* Directions for this task: Below is a set of records; reproduce them exactly without their pictures.

* Excerpted data:
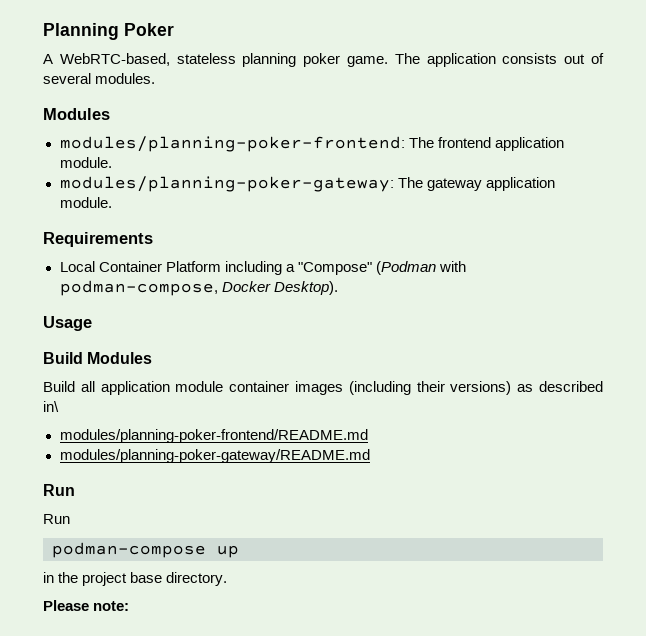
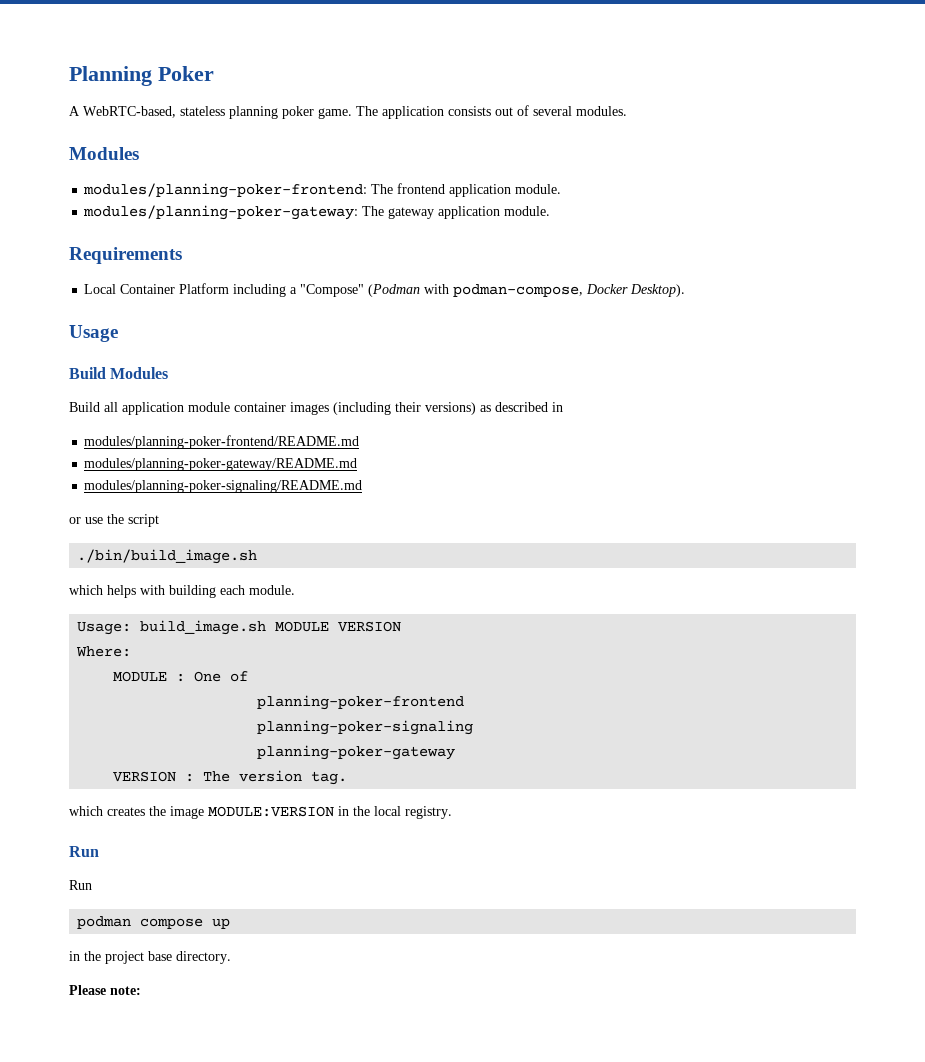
- Build all application module container images (including their versions) as described in\
+ Build all application module container images (including their versions) as described in
+ modules/planning-poker-signaling/README.md
+ or use the script
+ ./bin/build_image.sh
+ which helps with building each module.
+ Usage: build_image.sh MODULE VERSION
+ Where:
+ MODULE : One of
+ planning-poker-frontend
+ planning-poker-signaling
+ planning-poker-gateway
+ VERSION : The version tag.
+ which creates the image MODULE:VERSION in the local registry.
- podman-compose up
+ podman compose up

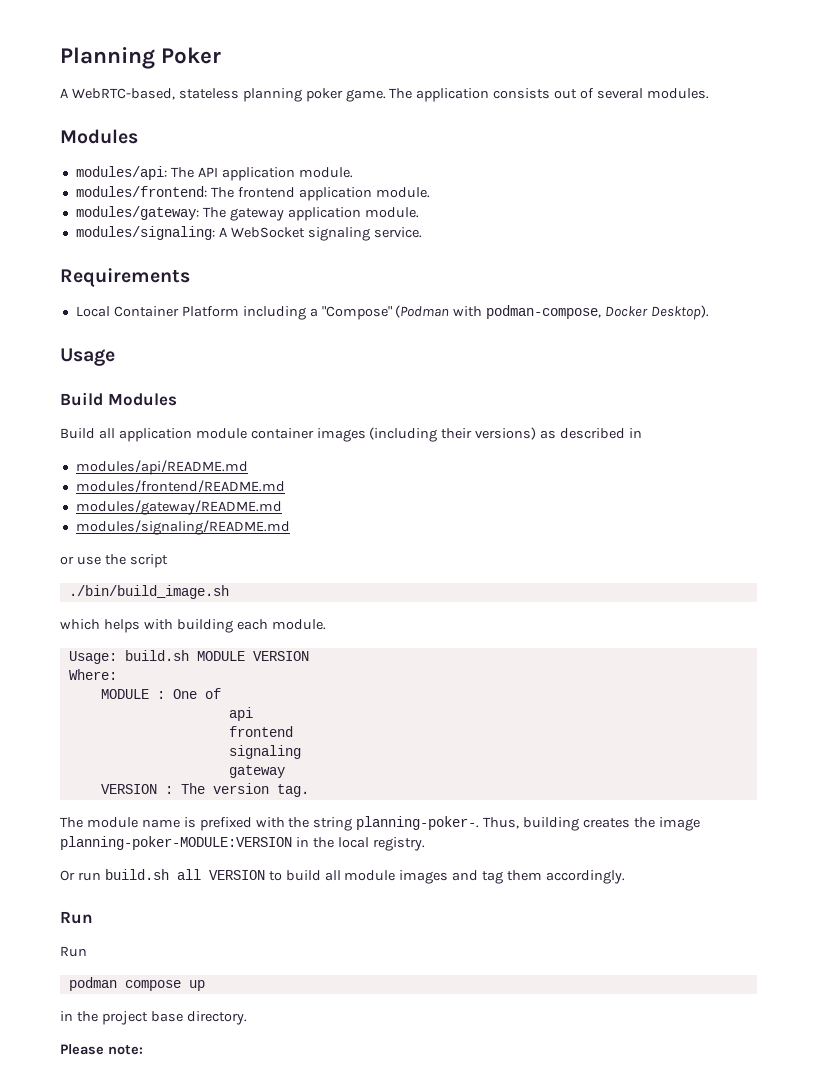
- modules/planning-poker-frontend: The frontend application module.
+ modules/api: The API application module.
+ modules/frontend: The frontend application module.
- modules/planning-poker-gateway: The gateway application module.
+ modules/gateway: The gateway application module.
+ modules/signaling: A WebSocket signaling service.
- modules/planning-poker-frontend/README.md
- modules/planning-poker-gateway/README.md
- modules/planning-poker-signaling/README.md
+ modules/api/README.md
+ modules/frontend/README.md
+ modules/gateway/README.md
+ modules/signaling/README.md
- Usage: build_image.sh MODULE VERSION
+ Usage: build.sh MODULE VERSION
- planning-poker-frontend
- planning-poker-signaling
- planning-poker-gateway
+ api
+ frontend
+ signaling
+ gateway
- which creates the image MODULE:VERSION in the local registry.
+ The module name is prefixed with the string planning-poker-. Thus, building creates the image planning-poker-MODULE:VERSION in the local registry.
+ Or run build.sh all VERSION to build all module images and tag them accordingly.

* Output for this task:
- Build all application module container images (including their versions) as described in\
+ Build all application module container images (including their versions) as described in
+ modules/planning-poker-signaling/README.md
+ or use the script
+ ./bin/build_image.sh
+ which helps with building each module.
+ Usage: build_image.sh MODULE VERSION
+ Where:
+ MODULE : One of
+ planning-poker-frontend
+ planning-poker-signaling
+ planning-poker-gateway
+ VERSION : The version tag.
+ which creates the image MODULE:VERSION in the local registry.
- podman-compose up
+ podman compose up

- modules/planning-poker-frontend: The frontend application module.
+ modules/api: The API application module.
+ modules/frontend: The frontend application module.
- modules/planning-poker-gateway: The gateway application module.
+ modules/gateway: The gateway application module.
+ modules/signaling: A WebSocket signaling service.
- modules/planning-poker-frontend/README.md
- modules/planning-poker-gateway/README.md
- modules/planning-poker-signaling/README.md
+ modules/api/README.md
+ modules/frontend/README.md
+ modules/gateway/README.md
+ modules/signaling/README.md
- Usage: build_image.sh MODULE VERSION
+ Usage: build.sh MODULE VERSION
- planning-poker-frontend
- planning-poker-signaling
- planning-poker-gateway
+ api
+ frontend
+ signaling
+ gateway
- which creates the image MODULE:VERSION in the local registry.
+ The module name is prefixed with the string planning-poker-. Thus, building creates the image planning-poker-MODULE:VERSION in the local registry.
+ Or run build.sh all VERSION to build all module images and tag them accordingly.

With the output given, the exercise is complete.